Add LayoutLMv3 #17060

NielsRogge · 2022-05-03T14:15:12Z

What does this PR do?

This PR implements LayoutLMv3. LayoutLMv3 doesn't require a Detectron2 backbone anymore (yay!).

The PR also includes an example script that can be used to reproduce results of the paper.

Fixes #16914

To do:

fix remaining tokenizer tests. These are very black-boxy to me. Pinging @SaulLu here.
add model to doc tests
remove is_detection logic
Make sure the slow tests involving PyTesseract pass
Merge add_layoutlmv3_simplify branch

HuggingFaceDocBuilderDev · 2022-05-03T15:07:49Z

The documentation is not available anymore as the PR was closed or merged.

SaulLu · 2022-05-03T17:31:37Z

Just for the purpose to keep track of the current status.

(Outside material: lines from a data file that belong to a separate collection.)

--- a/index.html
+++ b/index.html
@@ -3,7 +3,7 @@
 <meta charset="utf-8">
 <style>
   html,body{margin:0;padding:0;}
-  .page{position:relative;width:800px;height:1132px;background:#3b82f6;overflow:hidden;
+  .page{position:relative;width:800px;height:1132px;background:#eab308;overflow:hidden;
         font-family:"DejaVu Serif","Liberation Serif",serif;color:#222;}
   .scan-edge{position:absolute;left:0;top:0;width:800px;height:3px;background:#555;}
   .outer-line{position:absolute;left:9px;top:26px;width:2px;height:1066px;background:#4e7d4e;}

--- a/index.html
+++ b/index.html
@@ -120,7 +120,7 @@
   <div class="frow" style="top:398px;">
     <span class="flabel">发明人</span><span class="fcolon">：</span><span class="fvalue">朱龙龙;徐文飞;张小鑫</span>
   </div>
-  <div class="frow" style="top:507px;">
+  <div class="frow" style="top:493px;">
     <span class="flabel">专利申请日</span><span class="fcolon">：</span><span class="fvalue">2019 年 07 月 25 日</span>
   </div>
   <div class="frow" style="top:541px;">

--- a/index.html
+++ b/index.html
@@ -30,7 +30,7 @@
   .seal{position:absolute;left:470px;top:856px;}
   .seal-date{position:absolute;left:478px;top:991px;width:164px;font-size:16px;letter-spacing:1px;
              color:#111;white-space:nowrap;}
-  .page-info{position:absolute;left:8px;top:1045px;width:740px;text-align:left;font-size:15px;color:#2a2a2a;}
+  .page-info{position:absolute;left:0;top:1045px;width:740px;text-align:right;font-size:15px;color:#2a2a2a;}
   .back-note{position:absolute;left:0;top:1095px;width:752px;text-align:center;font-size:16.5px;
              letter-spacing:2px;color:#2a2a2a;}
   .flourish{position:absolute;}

As discussed offline I think the next step to "solve" the tokenization tests is to figure out how ["hello", "world"] is tokenized in the original code: is it [0, 42891, 8331, 2] (['<s>', 'Ġhello', 'Ġworld', '</s>']) or [0, 20760, 232, 2] (['<s>', 'hello', "world", '</s>']) or something else ? 😊

NielsRogge · 2022-05-03T18:37:47Z

As seen here, text is tokenized using RobertaTokenizer, where one provides is_split_into_words=True. Hence, ["hello", "world"] is tokenized as follows:

from transformers import RobertaTokenizer

tokenizer = RobertaTokenizer.from_pretrained("microsoft/layoutlmv3-base")

text = ["hello", "world"]

encoding = tokenizer(text, is_split_into_words=True)

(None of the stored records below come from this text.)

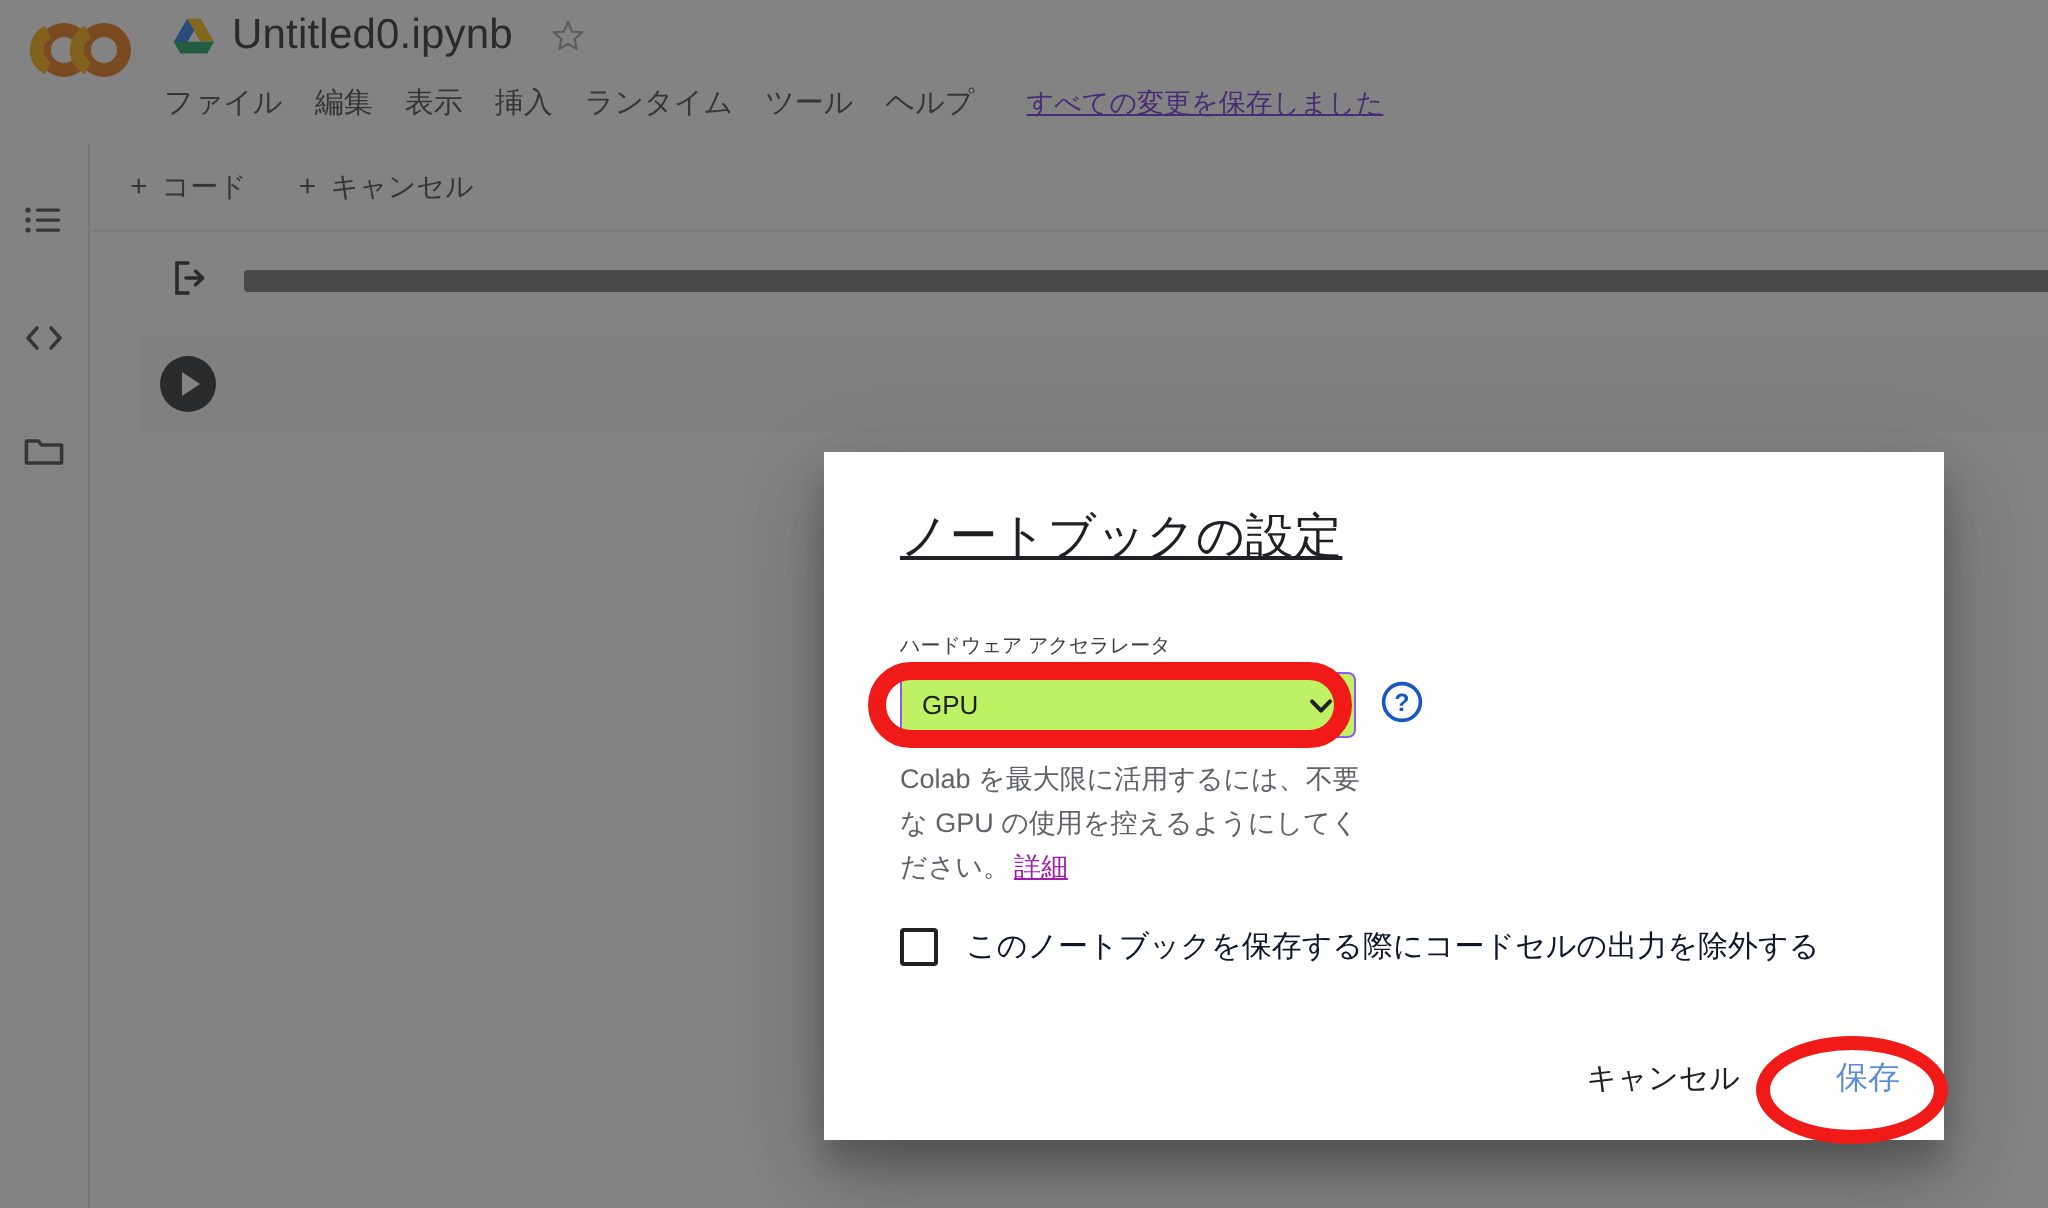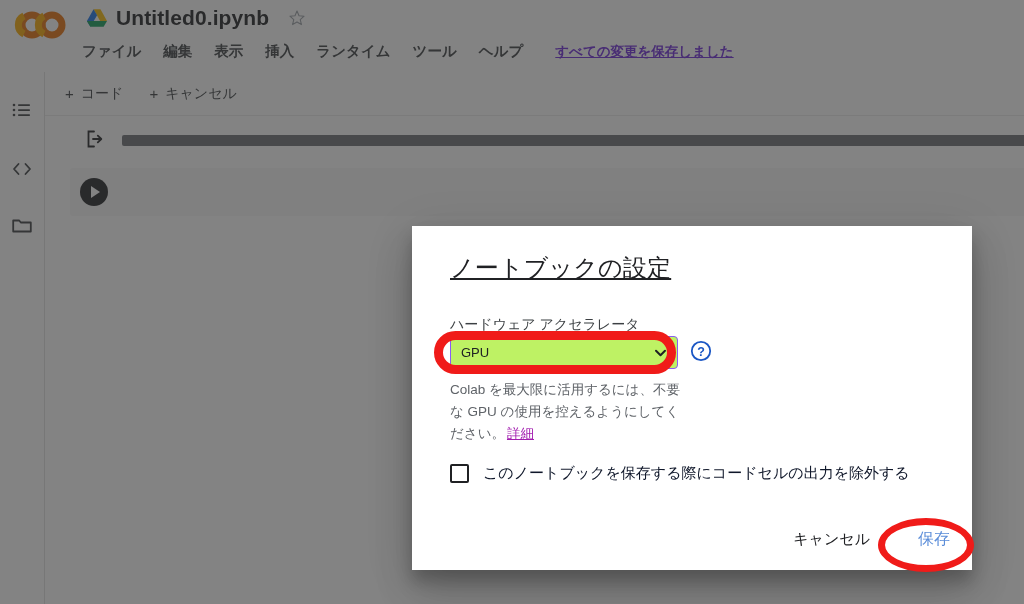--- a/index.html
+++ b/index.html
@@ -30,7 +30,6 @@
     width: 848px;
     height: 72px;
     background: #ffffff;
-    font-weight: bold;
   }
   .logo {
     position: absolute;

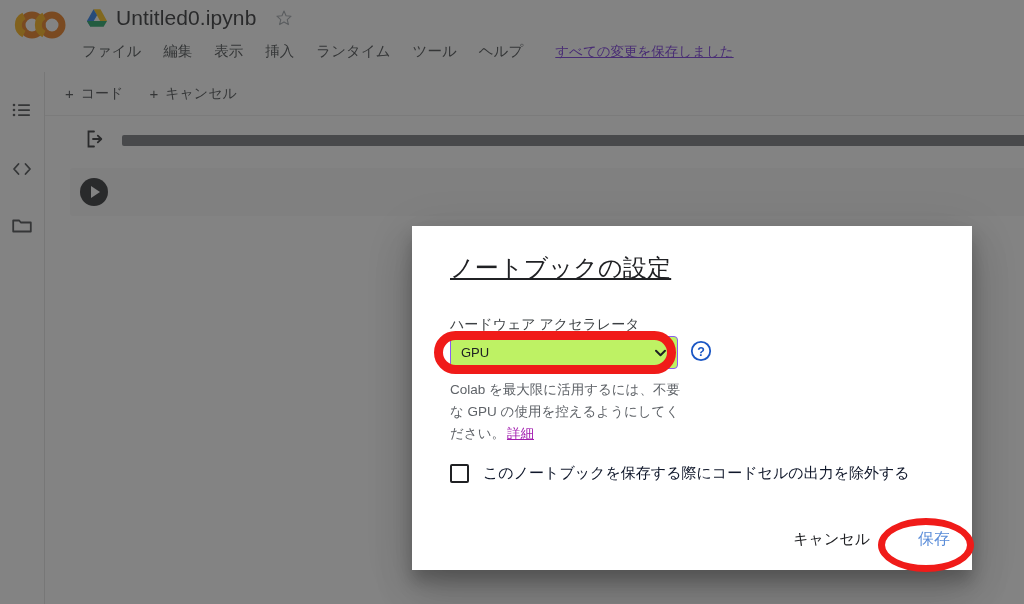--- a/index.html
+++ b/index.html
@@ -58,7 +58,7 @@
     left: 82px; top: 42px;
     display: flex;
     align-items: center;
-    gap: 22px;
+    gap: 16px;
     font-size: 14.5px;
     color: #3c4043;
     white-space: nowrap;

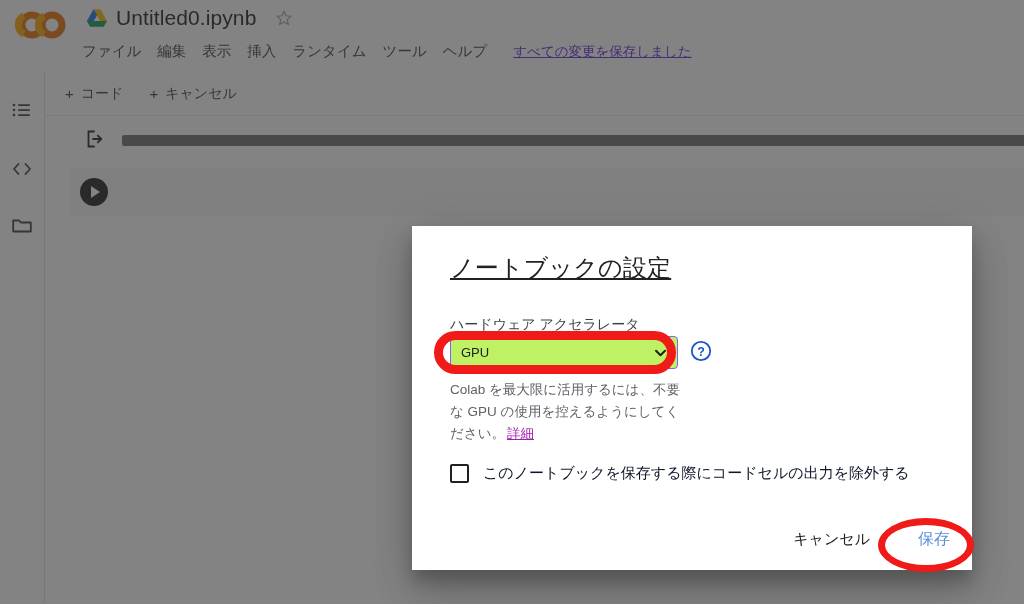--- a/index.html
+++ b/index.html
@@ -196,7 +196,7 @@
   .field-label {
     position: absolute;
     left: 38px; top: 90px;
-    font-size: 14px;
+    font-size: 10px;
     color: #3c4043;
   }
   .select-wrap {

So this results in [0, 20760, 232, 2].

SaulLu · 2022-05-05T08:39:08Z

Thanks for the clarification! I've opened a PR on your branch (NielsRogge#38) which proposes several changes including 1) changing the default behaviour so that by default a space prefix is added and including all the changes needed to make it work and 2) some small changes to resolve several of the tests that were failing.

I wonder if we shouldn't just remove the option to set add_prefix_space to False because the result will not be satisfactory for decoding and I'm not sure we want to do any fancy tricks to make it "work". (Or at least we should log a message to warn the user that the option is risky).

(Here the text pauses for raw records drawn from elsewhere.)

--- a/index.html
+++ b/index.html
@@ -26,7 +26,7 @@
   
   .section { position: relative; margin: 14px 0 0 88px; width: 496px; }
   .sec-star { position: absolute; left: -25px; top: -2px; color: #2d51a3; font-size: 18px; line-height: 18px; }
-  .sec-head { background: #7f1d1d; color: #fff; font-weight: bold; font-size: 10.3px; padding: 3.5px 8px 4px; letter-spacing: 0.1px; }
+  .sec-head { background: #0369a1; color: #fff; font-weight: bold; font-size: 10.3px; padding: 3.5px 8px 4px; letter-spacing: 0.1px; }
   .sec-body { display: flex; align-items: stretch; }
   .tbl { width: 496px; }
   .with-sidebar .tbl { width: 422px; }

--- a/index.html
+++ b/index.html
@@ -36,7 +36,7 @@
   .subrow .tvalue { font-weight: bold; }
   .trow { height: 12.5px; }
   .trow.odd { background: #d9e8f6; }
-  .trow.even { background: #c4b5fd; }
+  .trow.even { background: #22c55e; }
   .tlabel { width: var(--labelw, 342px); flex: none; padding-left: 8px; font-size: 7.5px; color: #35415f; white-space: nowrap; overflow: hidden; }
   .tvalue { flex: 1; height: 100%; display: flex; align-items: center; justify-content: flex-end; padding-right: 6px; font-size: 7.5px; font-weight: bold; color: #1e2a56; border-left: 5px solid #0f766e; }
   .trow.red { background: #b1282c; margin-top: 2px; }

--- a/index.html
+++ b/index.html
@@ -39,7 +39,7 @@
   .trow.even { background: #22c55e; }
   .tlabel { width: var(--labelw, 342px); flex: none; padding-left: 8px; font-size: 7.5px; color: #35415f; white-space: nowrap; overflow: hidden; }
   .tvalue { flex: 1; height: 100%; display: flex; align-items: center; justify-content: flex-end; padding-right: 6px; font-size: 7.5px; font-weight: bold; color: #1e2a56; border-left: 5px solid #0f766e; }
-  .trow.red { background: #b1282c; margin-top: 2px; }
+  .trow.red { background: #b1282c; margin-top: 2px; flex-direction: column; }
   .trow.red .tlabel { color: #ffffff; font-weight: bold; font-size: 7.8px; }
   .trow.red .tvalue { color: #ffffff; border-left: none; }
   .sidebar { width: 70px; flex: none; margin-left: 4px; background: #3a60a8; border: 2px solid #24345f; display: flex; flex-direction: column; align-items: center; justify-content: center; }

src/transformers/__init__.py

sgugger

Nice work adding this new model!
There are a lot of commented-out code in the test_tokenization file. Not sure if it's too fix or cleanup, but it should be removed before merging the PR. LGTM otherwise!

docs/source/en/_toctree.yml

examples/research_projects/layoutlmv3/data_collator.py

src/transformers/models/layoutlmv3/configuration_layoutlmv3.py

src/transformers/models/layoutlmv3/modeling_layoutlmv3.py

sgugger · 2022-05-09T15:34:50Z

src/transformers/models/layoutlmv3/modeling_layoutlmv3.py

+        if bidirectional:
+            num_buckets //= 2
+            ret += (relative_position > 0).long() * num_buckets
+            n = torch.abs(relative_position)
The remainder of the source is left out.